In recent years, the fight against investment funds that speculate with housing has achieved significant judicial milestones in the Spanish State. The combination of European regulations, the jurisprudence of the Supreme Court, and neighborhood organization is beginning to draw legal limits on the actions of these ‘vulture funds’. Directive 93/13/EEC, which protects consumers from unfair clauses, constitutes the foundation upon which many of the judicial victories are based, as it allows declaring null and void those conditions that cause an imbalance in mortgage or rental contracts.
One of the most notable precedents is the Supreme Court ruling that recognizes the right of pre-emption for tenants of homes that were sold by the administration to a fund. The lawyer Mariano Benítez de Lugo, who represented those affected, managed to get the high court to allow them to buy the property at the same price the fund acquired it for (around €50,000), and not at the speculative market value (which reached €500,000). Although the ruling does not establish formal jurisprudence, it opens a path for thousands of families who lost the protection of their homes following the privatization of public housing stock.

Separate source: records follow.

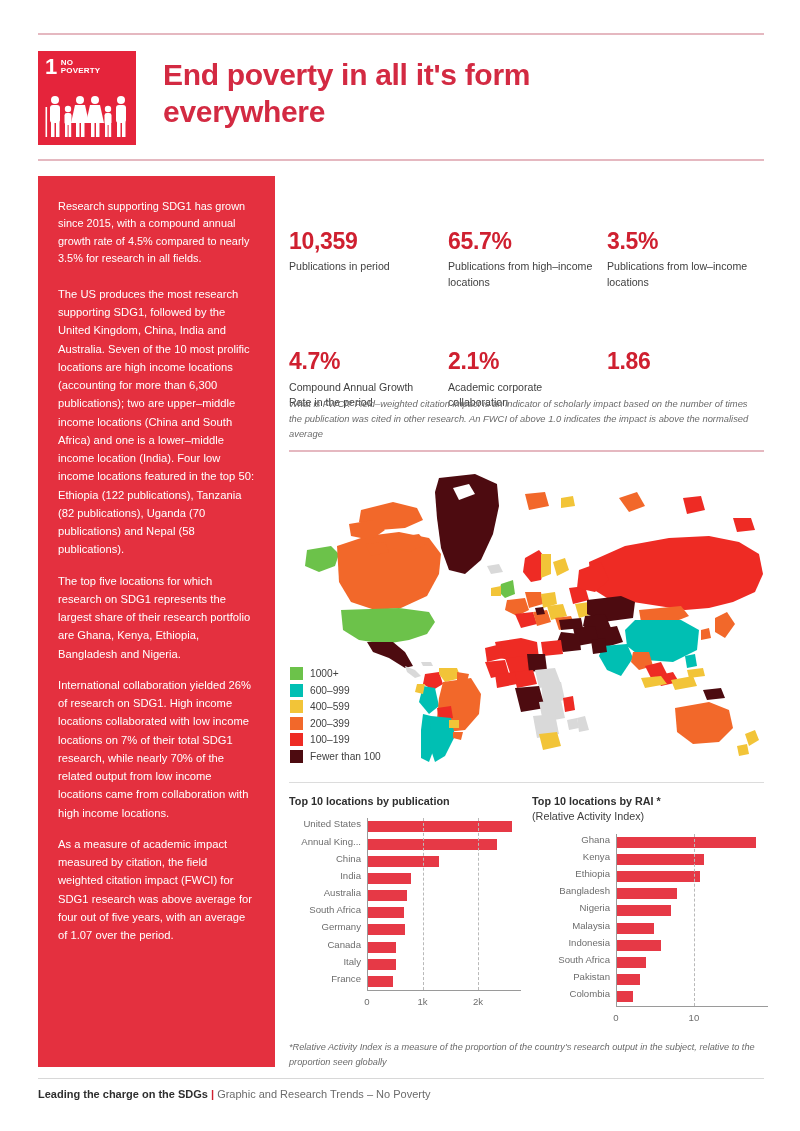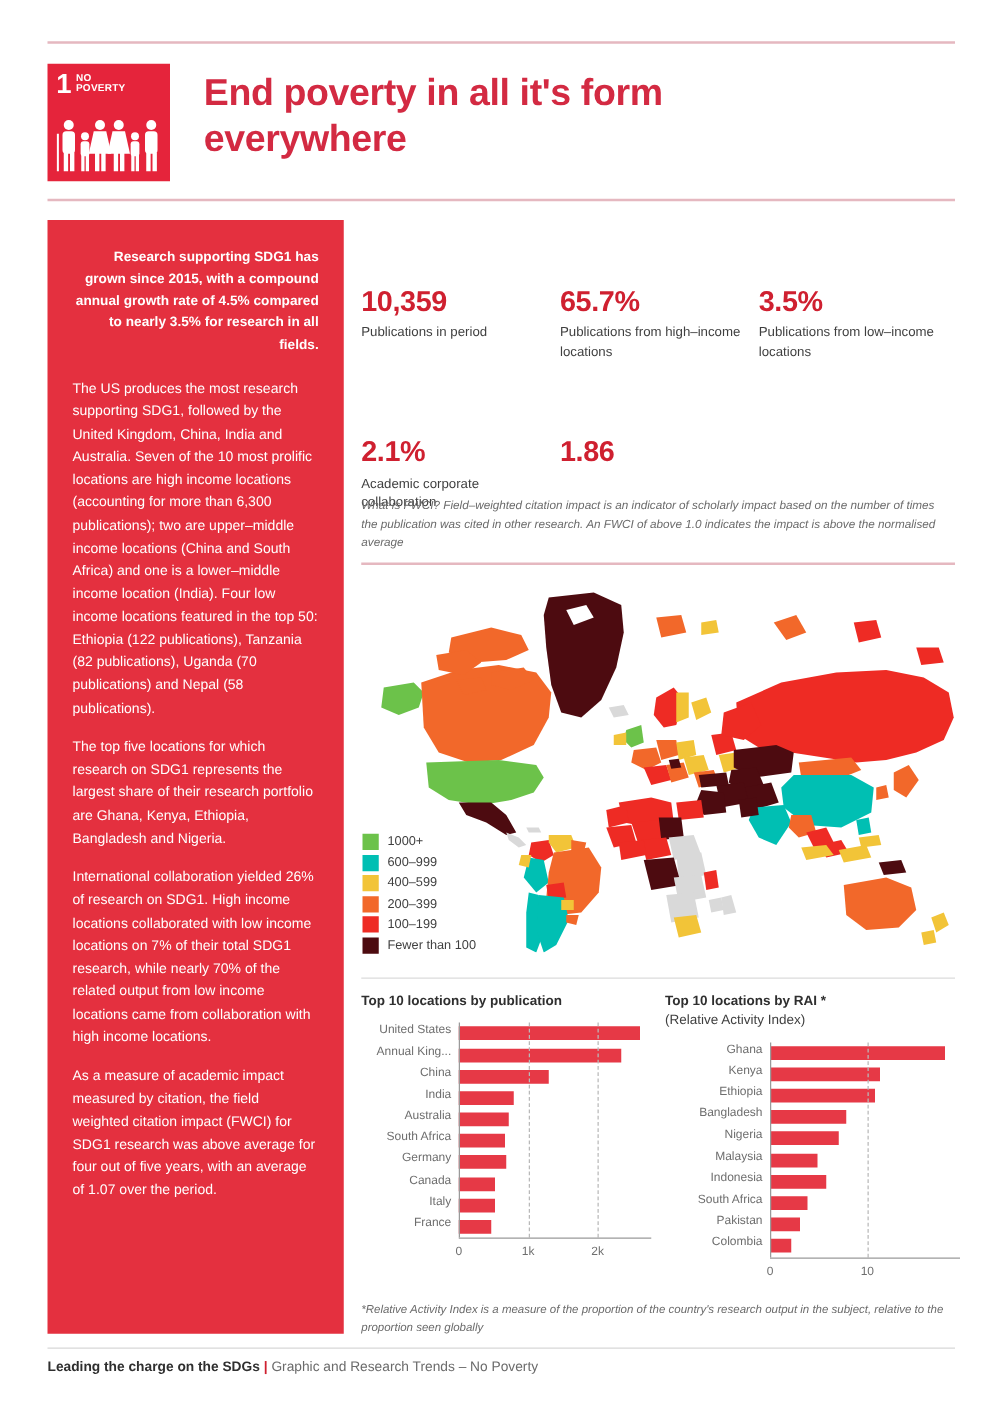"Research supporting SDG1 has grown" .panel p.lead { font-weight: bold -> normal; text-align: right -> none }
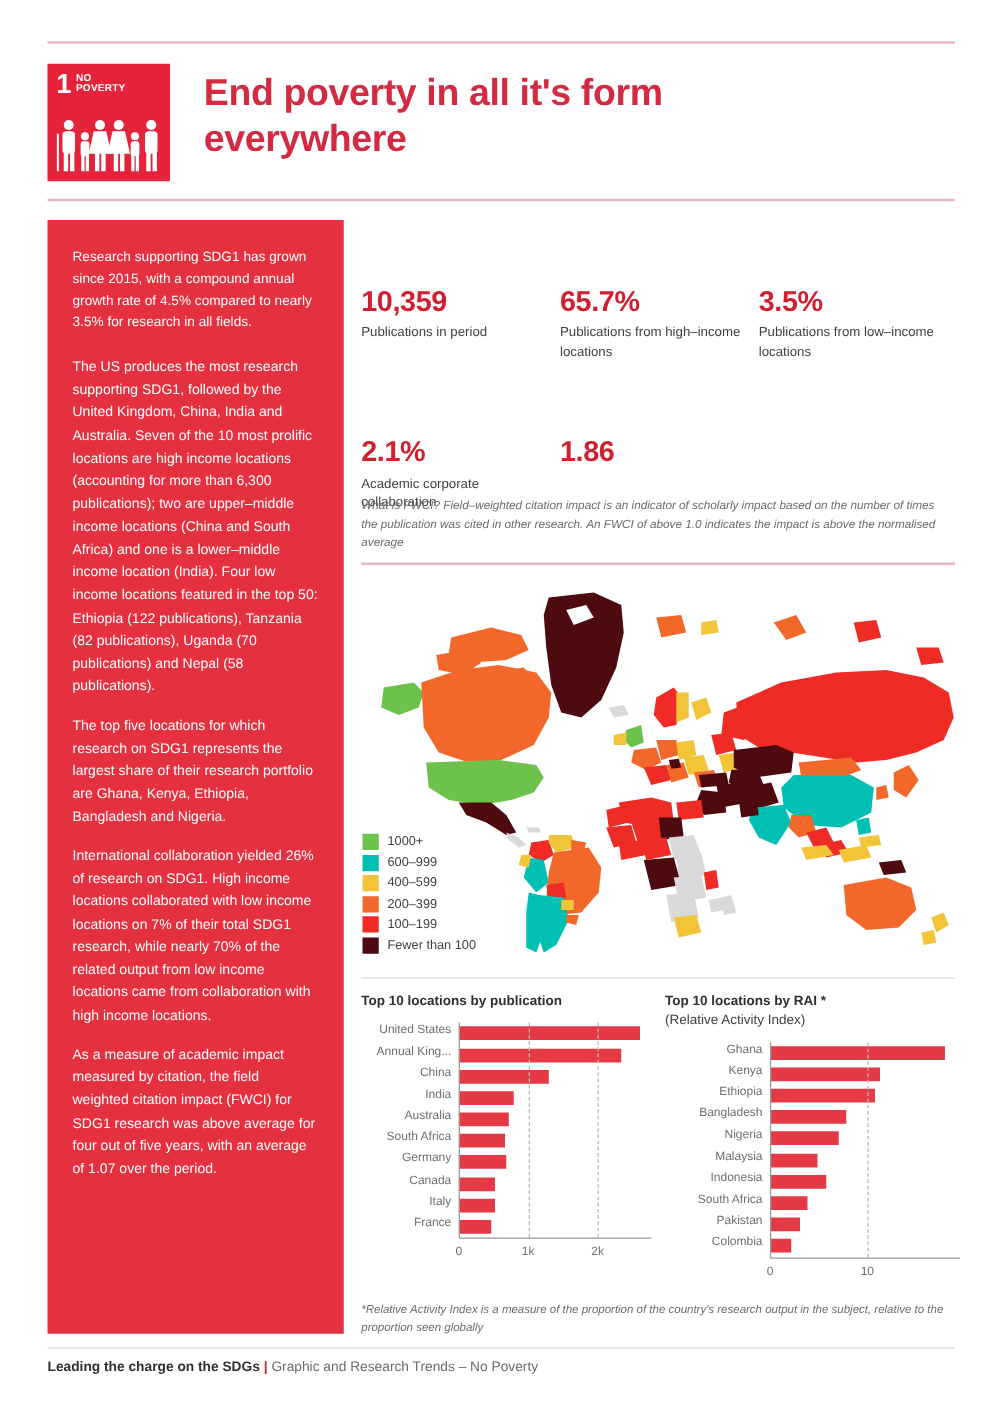"4.7%" div.stat { html: none -> <div> <div>4.7%</div> <div>Compound Annual Growth Rate in the period</div> </div> }
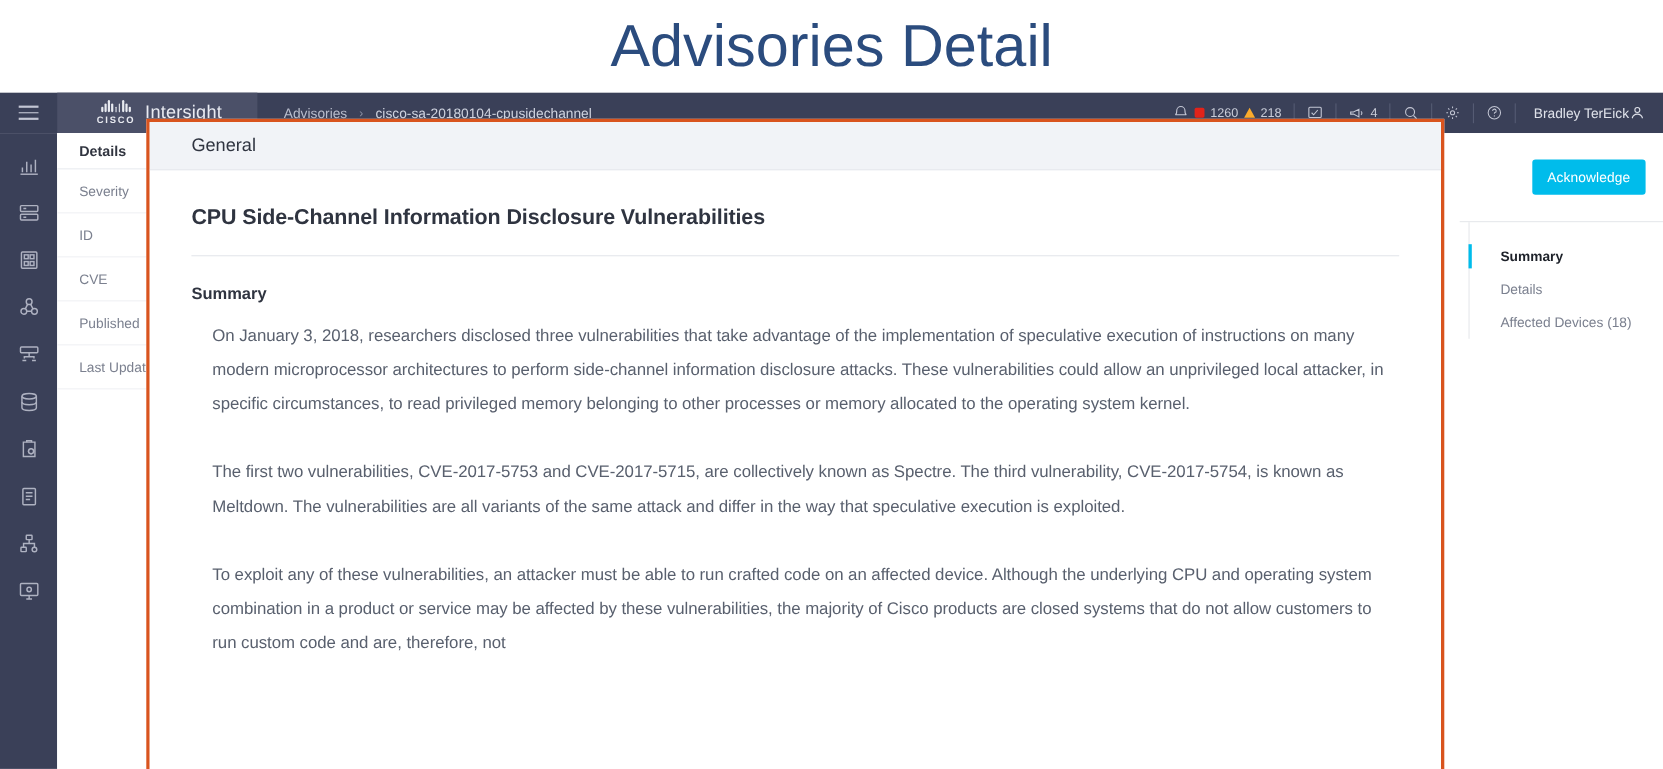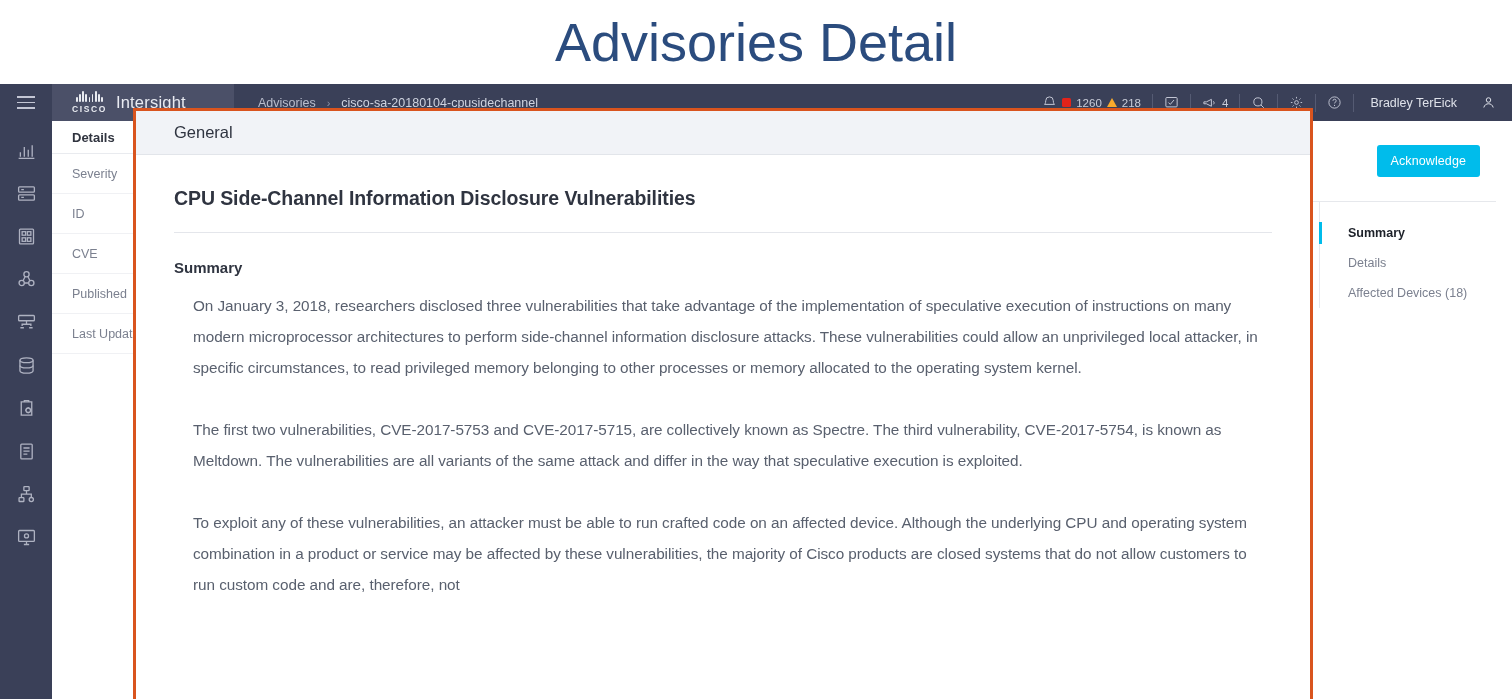"CISCO" .brand { padding-left: 20px -> 36px }
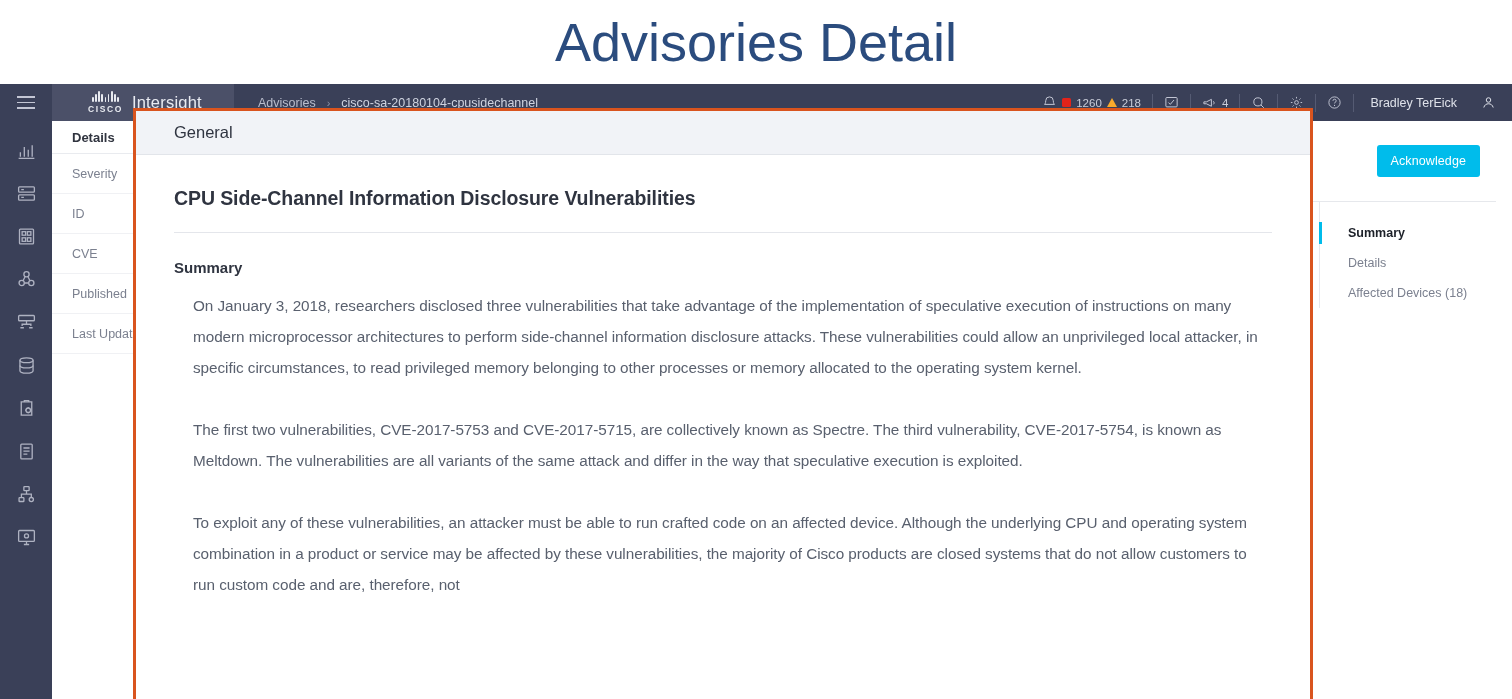"Bradley TerEick" .user-box { gap: 24px -> 0 }
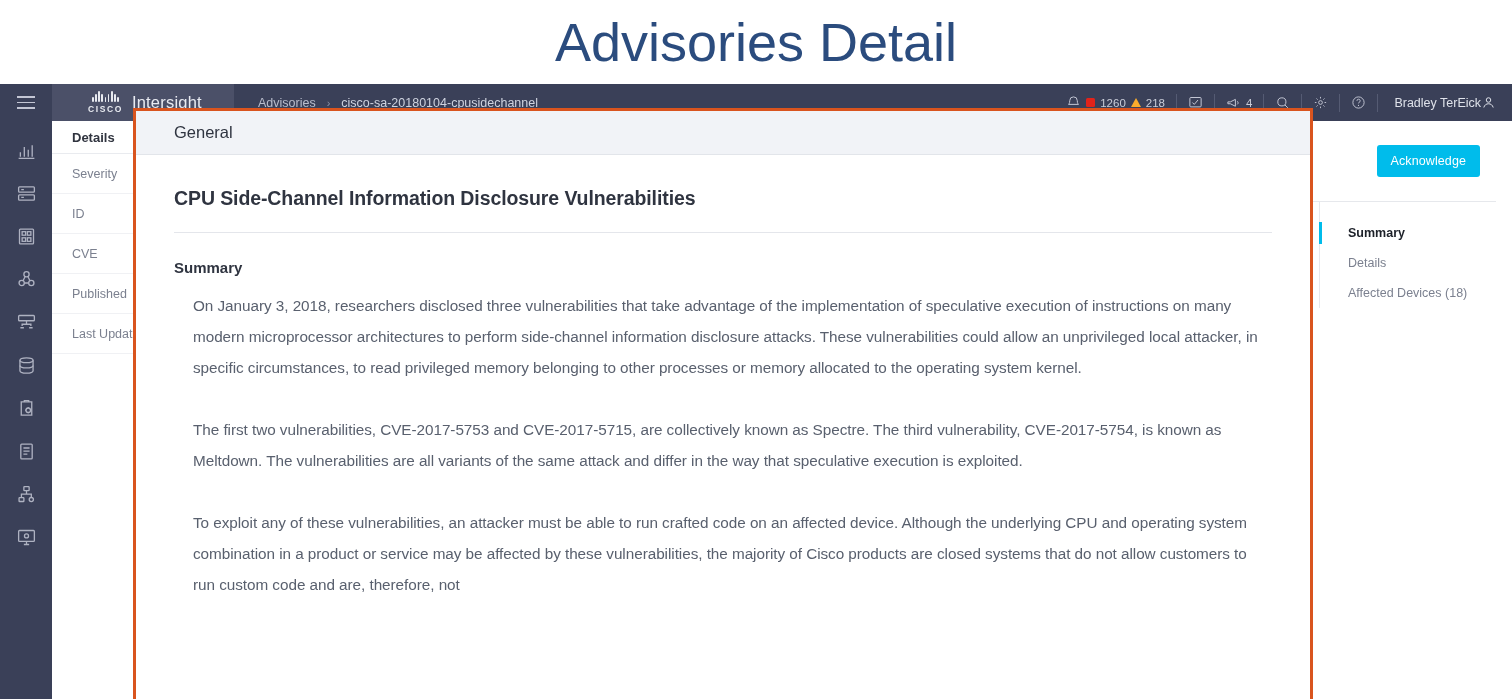"Acknowledge" .toc-panel { right: 16px -> 0 }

In parallel, collective organization has proven to be an effective tool. The Madrid Tenants’ Union forced a historic agreement with Blackstone, the country’s largest private landlord, in 2021, achieving 84 new contracts with frozen rents and seven-year terms. Currently, residents of 17,000 homes in Madrid are organizing to prevent a new mass sale of these properties and to demand their public management through Casa 47, the state housing company. In Lavapiés, the Tribulete 7 building filed the first collective criminal complaint for real estate harassment against a fund, denouncing construction work and actions intended to force the 54 resident families to leave.
These cases demonstrate that, despite the historical impunity of large funds, the legal protection of consumers and organized social pressure constitute real avenues to halt evictions and impose limits on financial speculation regarding the right to housing.